# WHAT THE EXERCISE ASKS
Only the lines that hold "Grey" should be in the answer, each copied from the data below.
Top of EXERCISE MATERIAL
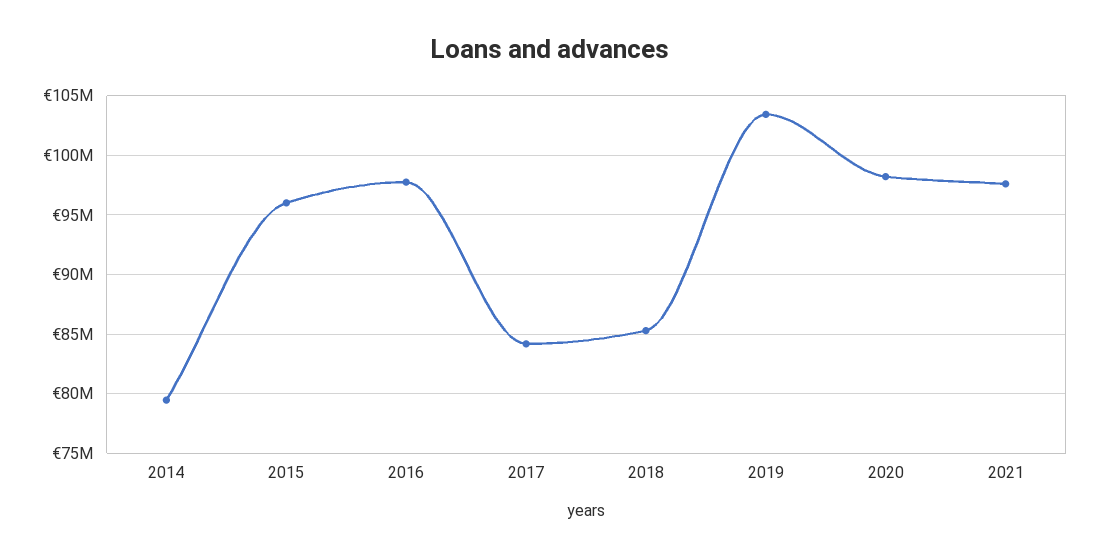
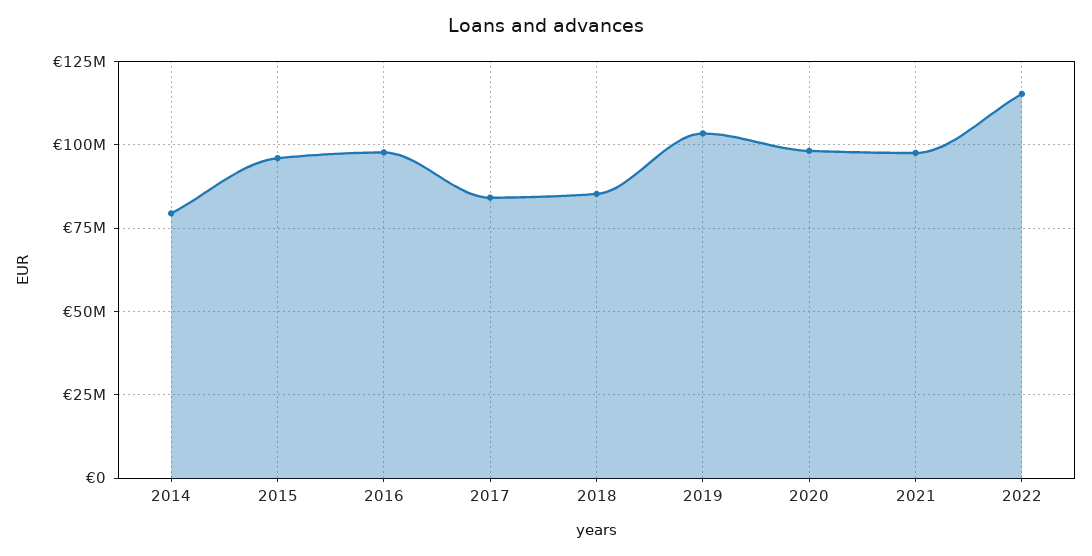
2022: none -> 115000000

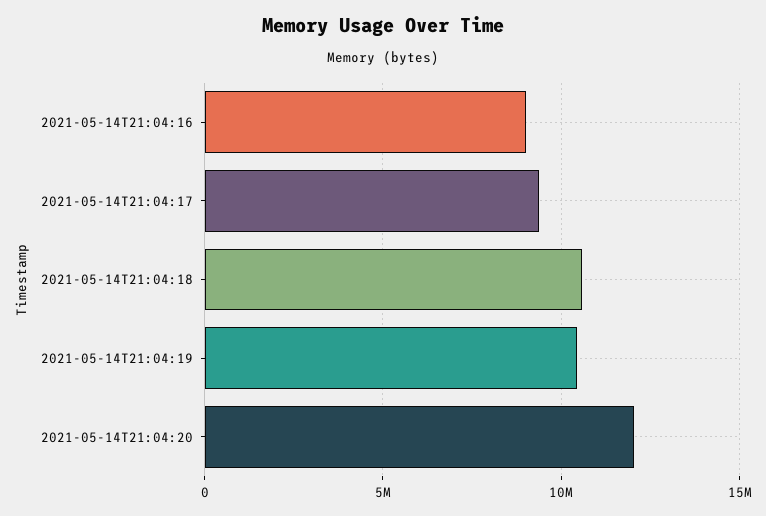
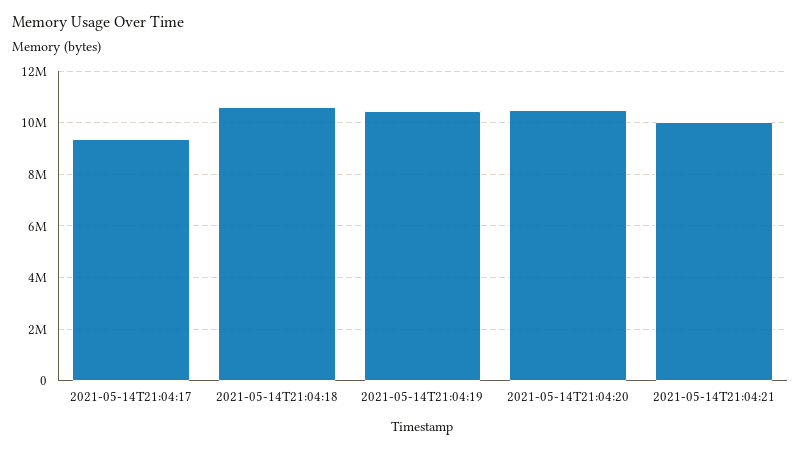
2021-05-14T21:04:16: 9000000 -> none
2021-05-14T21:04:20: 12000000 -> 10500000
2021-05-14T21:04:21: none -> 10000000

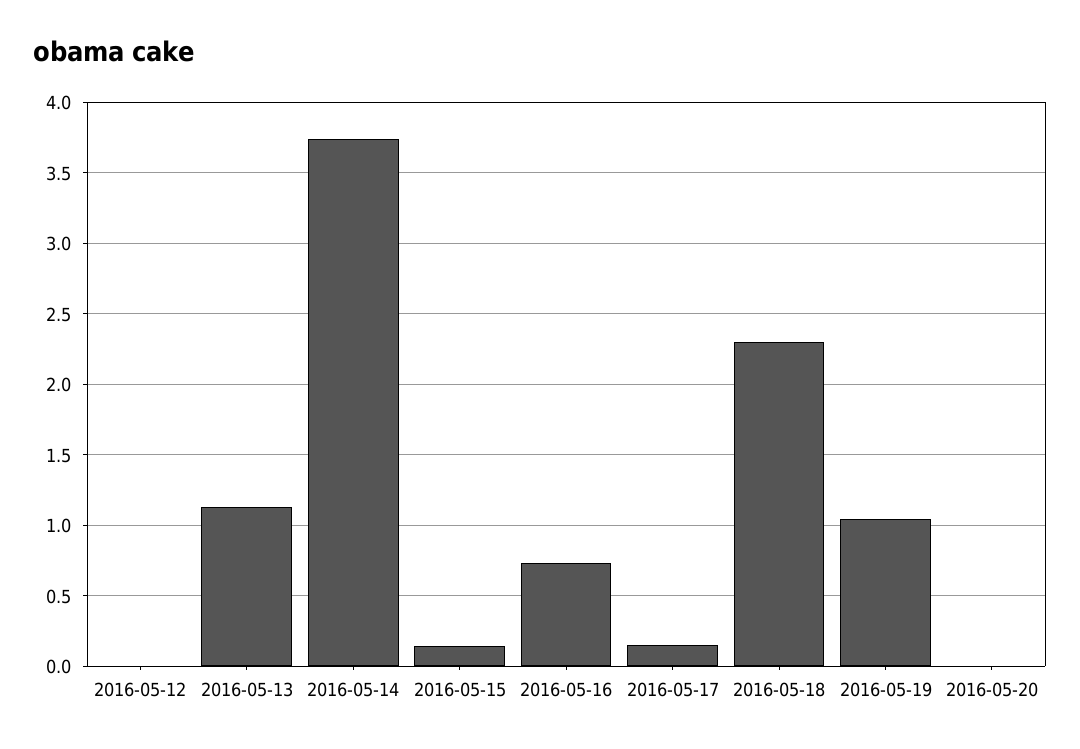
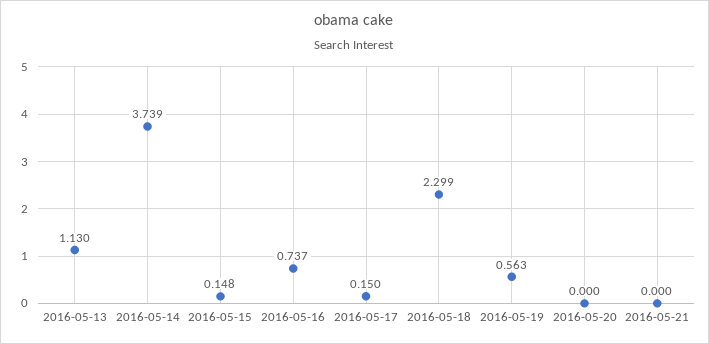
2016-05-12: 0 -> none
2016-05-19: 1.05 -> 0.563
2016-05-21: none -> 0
Bottom of EXERCISE MATERIAL
Top of EXERCISE MATERIAL
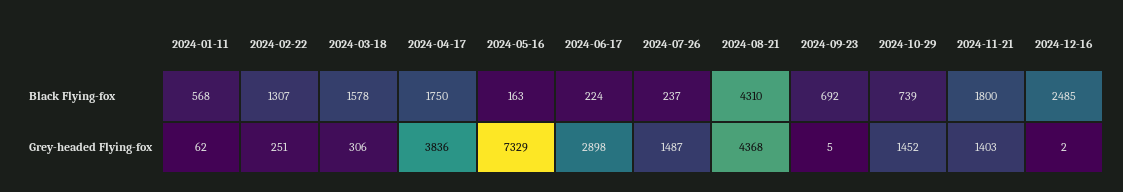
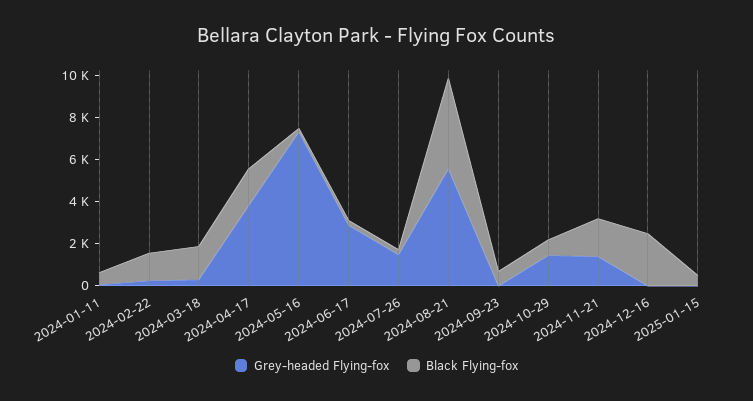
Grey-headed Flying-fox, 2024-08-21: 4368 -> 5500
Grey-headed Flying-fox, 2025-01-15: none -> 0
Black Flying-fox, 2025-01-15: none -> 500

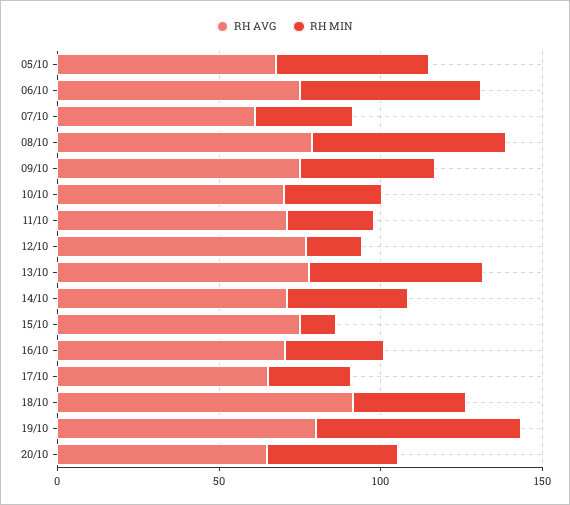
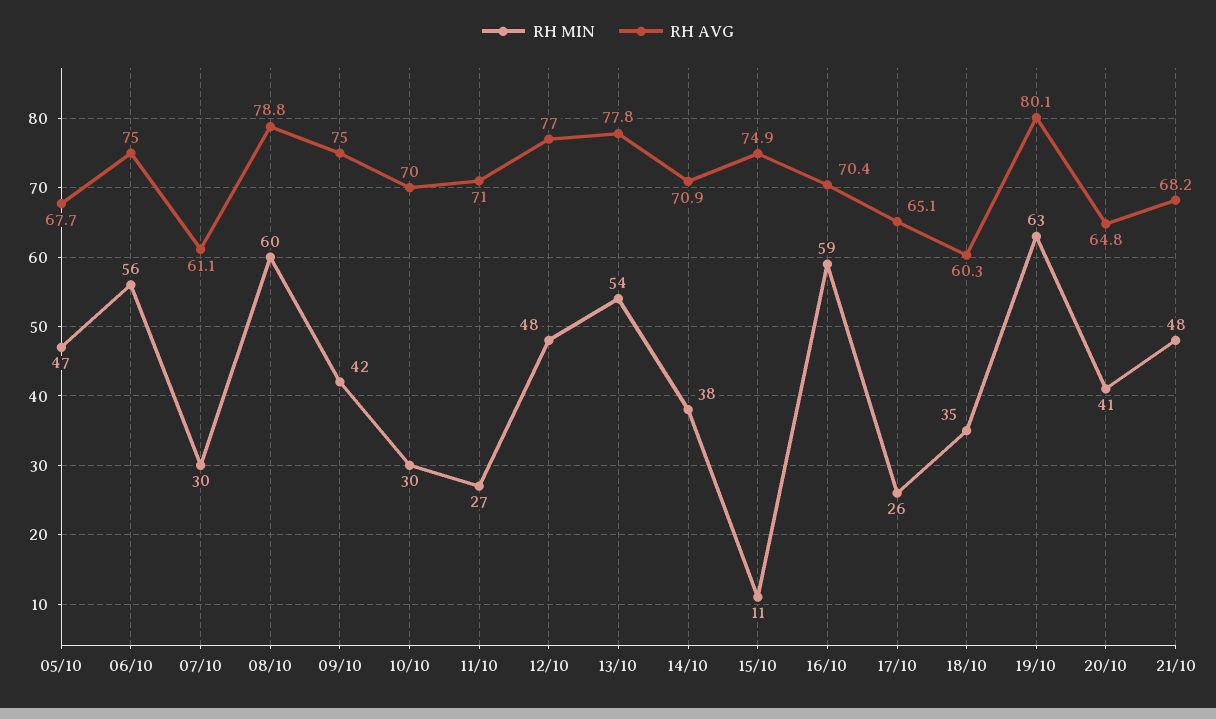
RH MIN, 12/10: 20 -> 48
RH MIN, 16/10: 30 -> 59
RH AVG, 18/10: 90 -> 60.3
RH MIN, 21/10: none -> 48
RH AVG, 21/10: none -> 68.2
Bottom of EXERCISE MATERIAL
# TASK RESPONSE
Grey-headed Flying-fox, 2024-08-21: 4368 -> 5500
Grey-headed Flying-fox, 2025-01-15: none -> 0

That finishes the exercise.